Die Würzburger Neubaukirche wird aufwendig saniert

Viele dachten vor ein paar Wochen vielleicht „juhu, endlich kommt das Gerüst an der Neubaukirche weg“ und Würzburgs höchster Kirchturm kann wieder uneingeschränkt bestaunt werden. Doch Pustekuchen: Nach dem Abbau war anscheinend vor dem nächsten Aufbau. Denn schon kurz nach dem Abbau wurde – und wird aktuell noch immer – wieder ein Gerüst an der Kirche in der Schönthalstraße errichtet. Die Sanierung ist nicht, wie vom ein oder anderen vielleicht vermutet, bereits abgeschlossen – nein, sie beginnt erst nach den Sommerferien.

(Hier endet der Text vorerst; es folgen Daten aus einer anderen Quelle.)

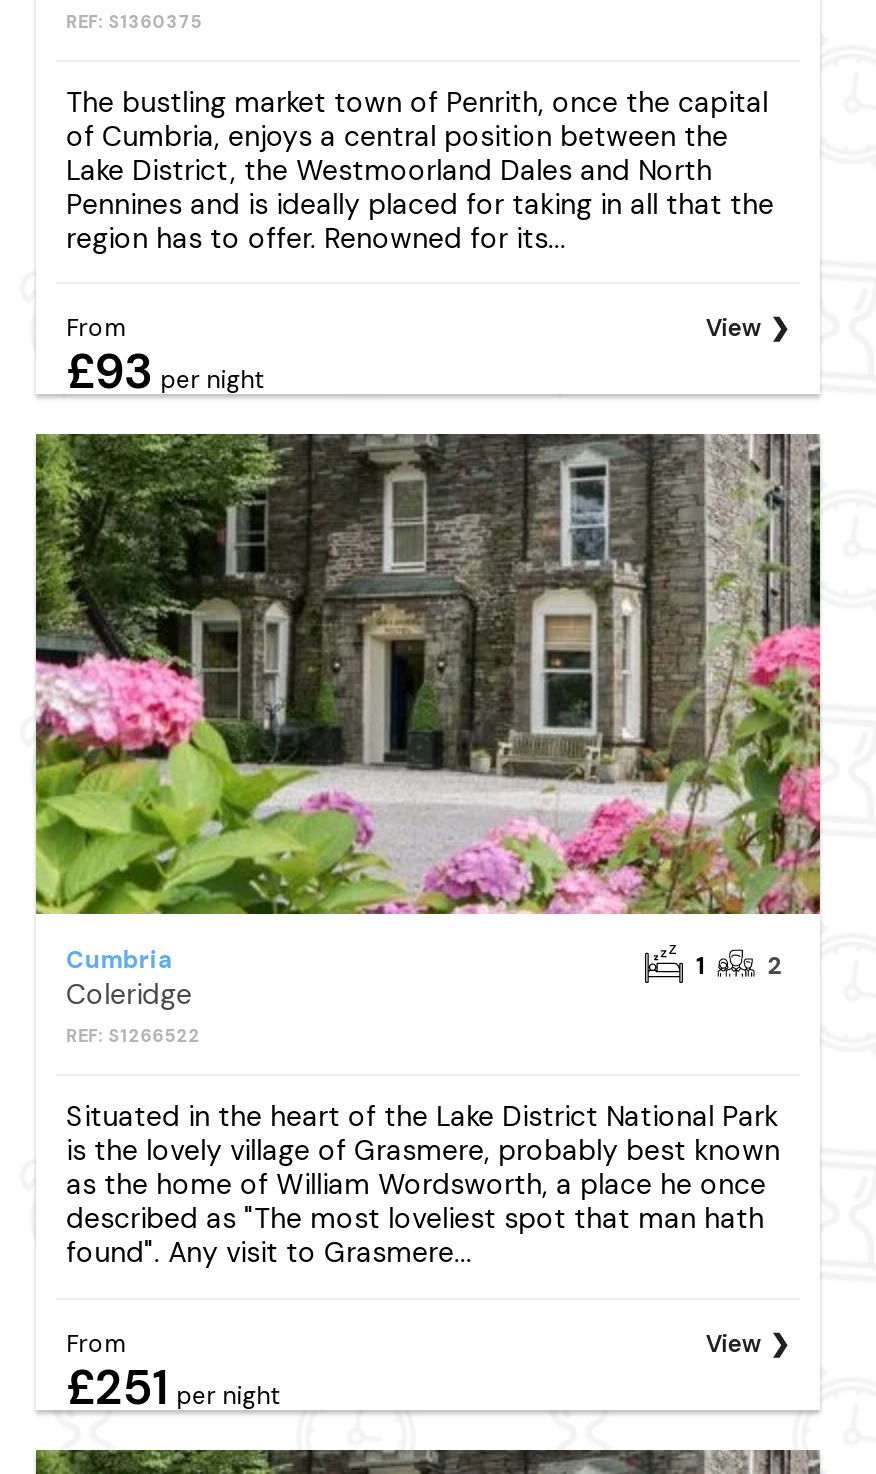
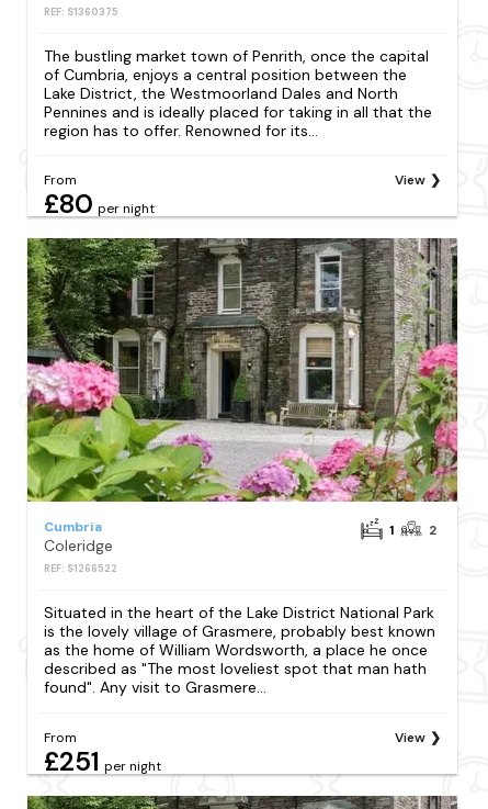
[66,340,264,402] £93 per night -> [44,187,155,221] £80 per night

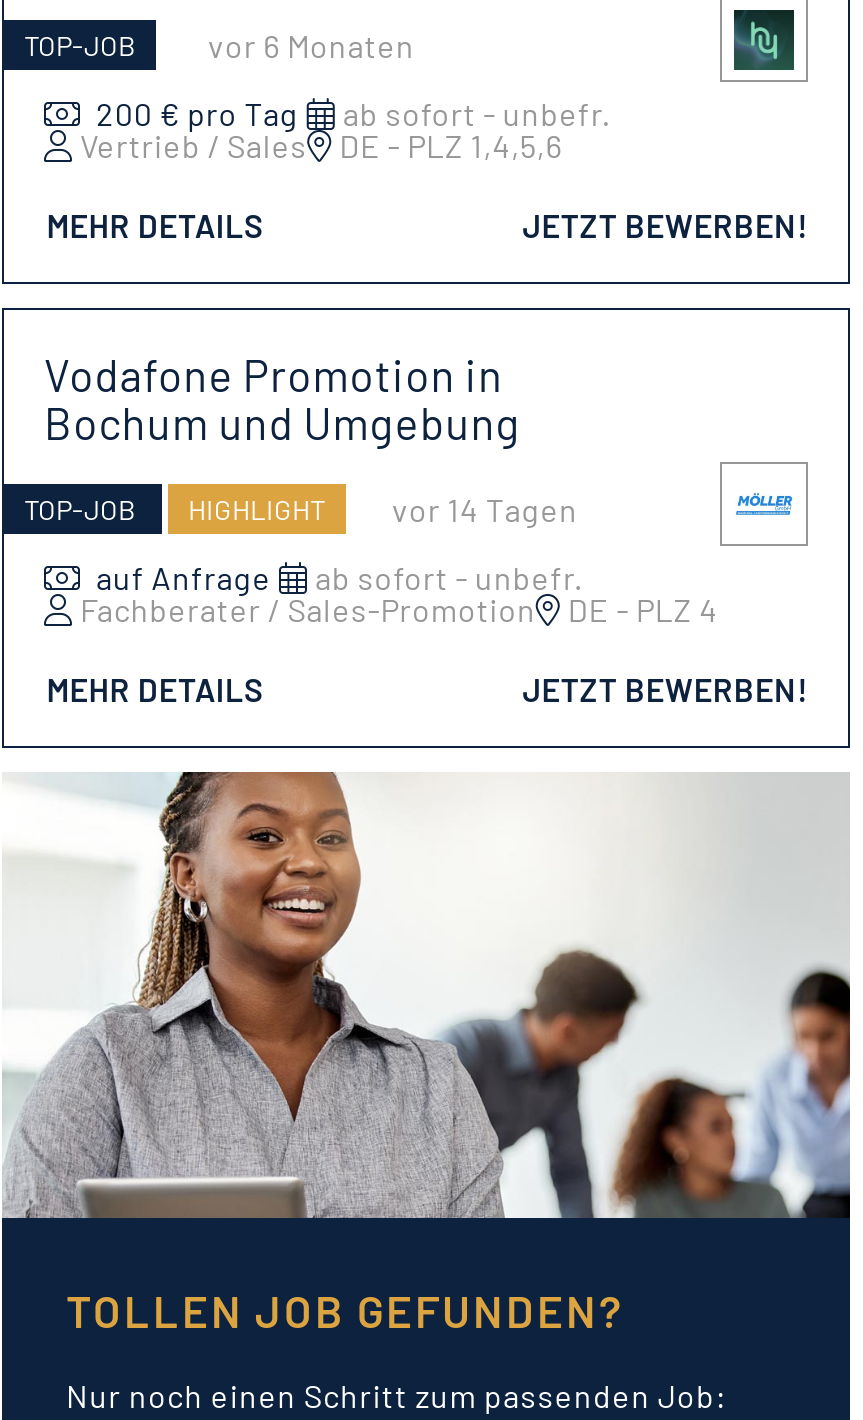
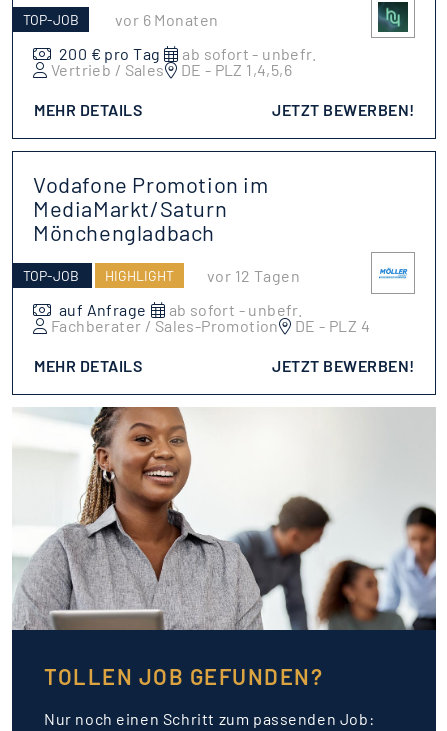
[44,348,521,448] Vodafone Promotion in | Bochum und Umgebung -> [33,171,269,245] Vodafone Promotion im | MediaMarkt/Saturn | Mönchengladbach
[24,489,578,527] TOP-JOB HIGHLIGHT vor 14 Tagen -> [23,266,300,284] TOP-JOB HIGHLIGHT vor 12 Tagen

91 Meter – Turm muss saniert werden

Der 91 Meter hohe Turm der Universitätskirche muss nach ausführlichen Untersuchungen durch Restauratoren saniert werden. Für die Untersuchungen wurde das kleinere Gerüst vor dem Portal der Kirche aufgebaut. Laut Mainpost hätten sich vom Turm aus Rotsandstein bereits ganze Stücke gelöst, weil dieser seit den 80er Jahren keine umfangreicheren Instandhaltungsmaßnahmen erfahren habe. Der Aufbau des Baugerüstes um den Turm herum wird noch circa sechs Wochen dauern und soll am Ende bis hinauf zum achteckigen Obergeschoss reichen. Alle zwölf Meter wird außerdem eine Statikprüfung gemacht, dass auch alles stabil bleibt.

Die Neubaukirche im September 2017. Foto: Pascal Höfig

Die Neubaukirche im September 2017. Foto: Pascal Höfig

Kosten von 2,3 Millionen

Ab August kann dann die Sanierung der Neubaukirche, die beim Bombenangriff am 16. März 1945 fast komplett zerstört wurde, beginnen. Wie lange sie dauern wird, könne man allerdings nicht genau sagen, so das Staatliche Bauamt gegenüber der Mainpost. Mindest ein Jahr müsse aber eingeplant werden. Die Kosten werden derzeit auf 2,3 Millionen Euro geschätzt.